Camden heroes TRIBES announce a mammoth hometown return for a monumental headline show at the legendary Roundhouse on 30th September, 2023 – pre-order tickets here.

The news comes as the band recently announced their first album in 10 years,’Rabbit Head’, out 18th August – via Downtown Music, and released a show-stopping return in single ‘Hard Pill’, which debuted on Steve Lamacq’s BBC6 Music show last month and has since been added to the BBC 6Music C-list, with rotation starting today. 

Last month TRIBES performed a sold-out surprise show at Camden’s Dublin Castle offering a taster of what’s to come, and take the stage this evening, supporting DMAs at OVO Wembley following a string of UK dates this week.

Pre-order Rabbit Head here / Listen to Hard Pill here

Back with their boldest record yet, Rabbit Head captures both how TRIBES got here and where they’re heading next. They might have taken the long way round but the album feels like the one TRIBES were always destined to make. They are a band revitalised. 

The Camden quartet, comprised of singer/guitarist Johnny Lloyd, guitarist Dan White, bassist Jim Cratchley and drummer Miguel Demelo, embarked on an indefinite hiatus following the release and extensive touring of sophomore album ‘Wish To Scream’ in 2013. Following a choice encounter between the four at a Dinosaur Pile-Up – Cratchly’s band since TRIBES – show in 2020, they were reminded of what they had lost. “It was that feeling of, ‘fuck, these are the people I should be with”, remembers Lloyd. 

After this, and with the ten-year anniversary of ‘Baby’ – their moment capturing debut album – approaching, it was Lloyd who suggested they should do a reunion show in aid of the Choose Love charity.

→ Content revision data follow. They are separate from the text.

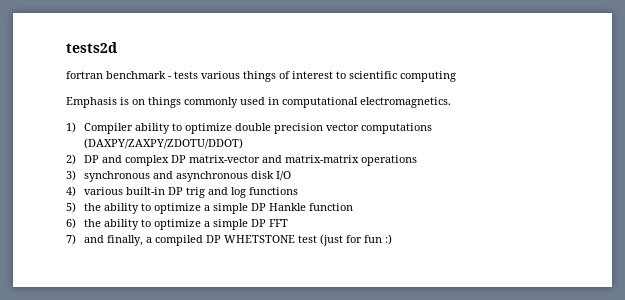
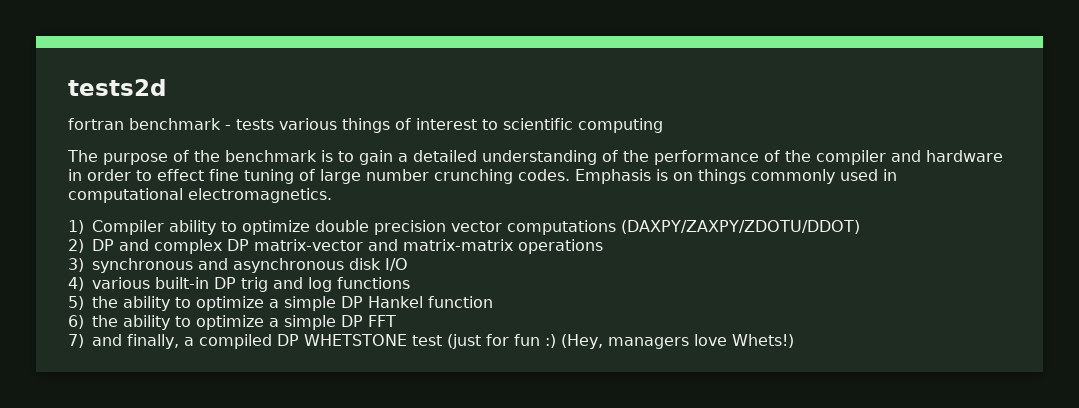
+ The purpose of the benchmark is to gain a detailed understanding of the performance of the compiler and hardware in order to effect fine tuning of large number crunching codes.
- 5) the ability to optimize a simple DP Hankle function
+ 5) the ability to optimize a simple DP Hankel function
- 7) and finally, a compiled DP WHETSTONE test (just for fun :)
+ 7) and finally, a compiled DP WHETSTONE test (just for fun :) (Hey, managers love Whets!)

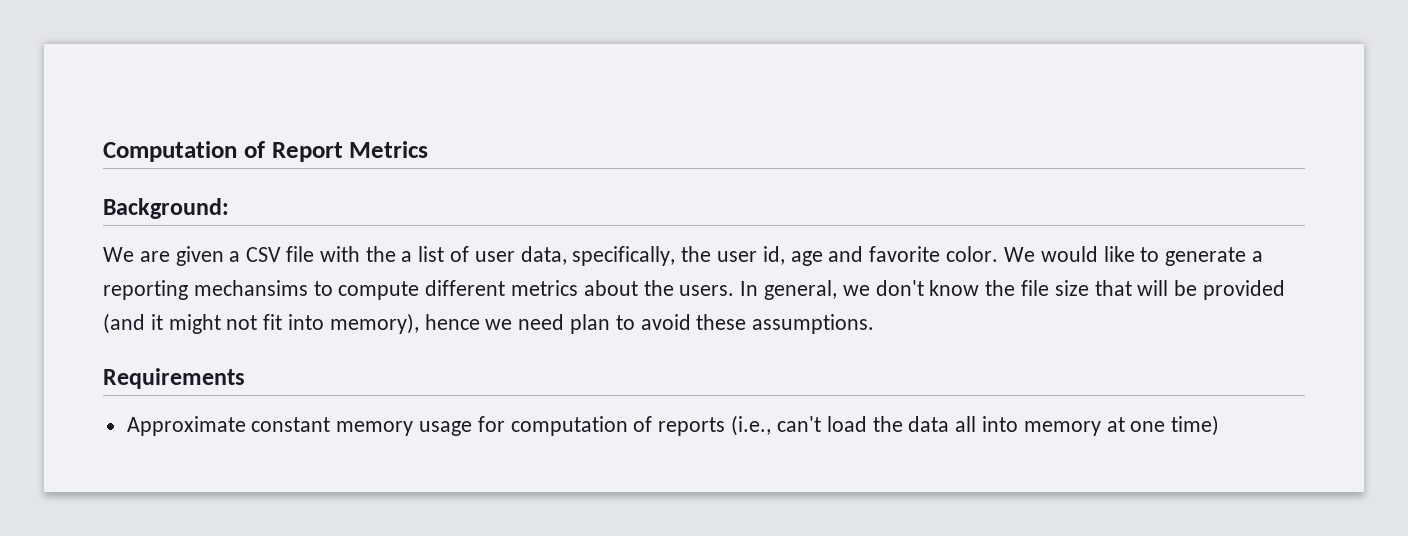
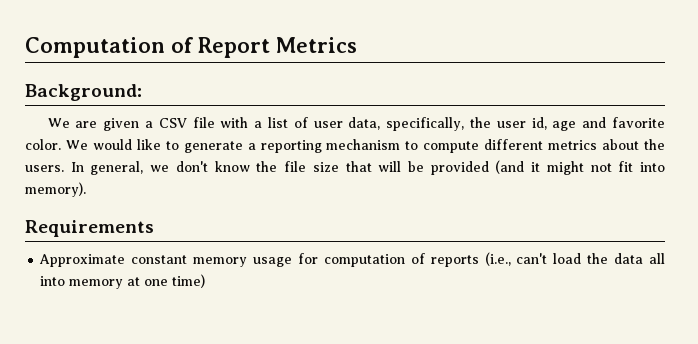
- We are given a CSV file with the a list of user data, specifically, the user id, age and favorite color.
+ We are given a CSV file with a list of user data, specifically, the user id, age and favorite color.
- We would like to generate a reporting mechansims to compute different metrics about the users.
+ We would like to generate a reporting mechanism to compute different metrics about the users.
- In general, we don't know the file size that will be provided (and it might not fit into memory), hence we need plan to avoid these assumptions.
+ In general, we don't know the file size that will be provided (and it might not fit into memory).

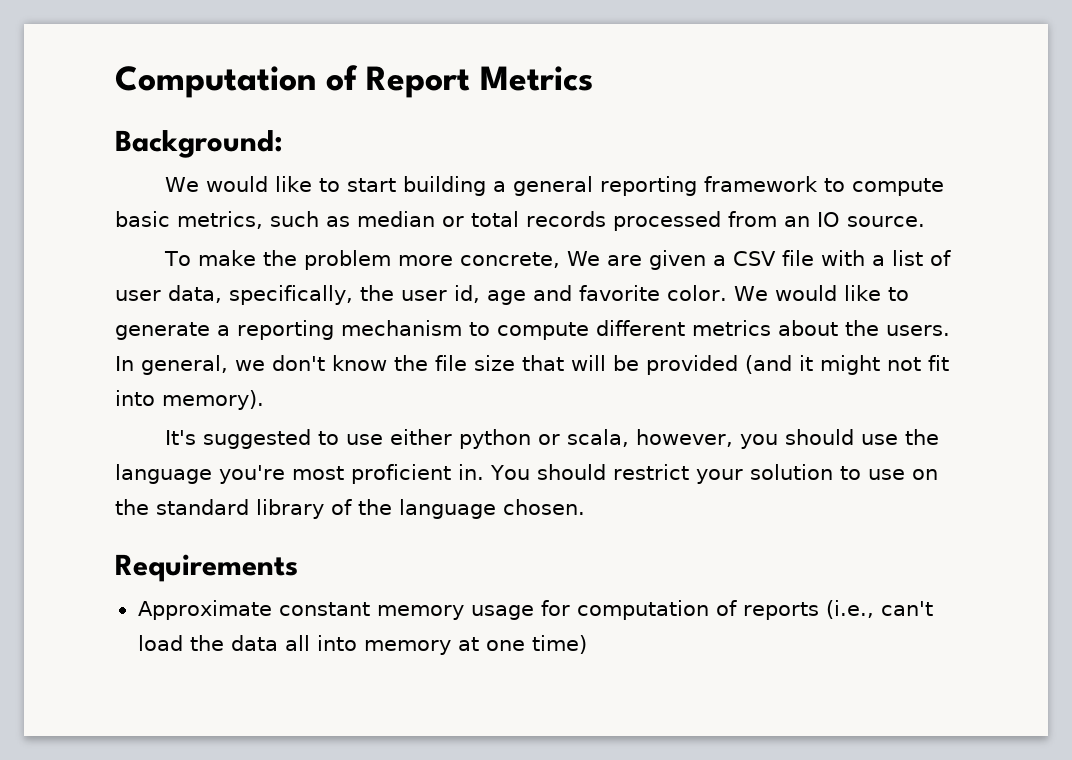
- We are given a CSV file with a list of user data, specifically, the user id, age and favorite color.
+ We would like to start building a general reporting framework to compute basic metrics, such as median or total records processed from an IO source.
+ To make the problem more concrete, We are given a CSV file with a list of user data, specifically, the user id, age and favorite color.
+ It's suggested to use either python or scala, however, you should use the language you're most proficient in. You should restrict your solution to use on the standard library of the language chosen.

Originally scheduled for December 2020 at London’s Lafayette, it was pushed back due to Covid and upscaled to the Forum due to demand. It was an evening that made the band realise their fans were still there, hankering for a return. Lloyd reflects: “It sold out in 10 seconds! The crowd sounded like a football match, the whole place was on their feet, a huge amount of love was coming over and the passion of the crowd was so alarming.”.

Lyrically, ‘Rabbit Head’ finds TRIBES older and a little more reflective than their younger selves. “There’s a lot more sincerity to the lyrics,” says Lloyd. “It’s a bit more open emotionally, subjects I wouldn’t have encroached upon in my early twenties, a bit more honesty.” 

‘Rabbit Head’ is an album where TRIBES sound more assured than they ever have, a band totally in tune with themselves. It opens with the crunching rocker ‘Hard Pill’, placed up top because it was the song that kick-started everything. “It was the first song I’d written since the band split up, it feels like the end and the start of the band at the same time, it’s about the rebuilding of relationships.”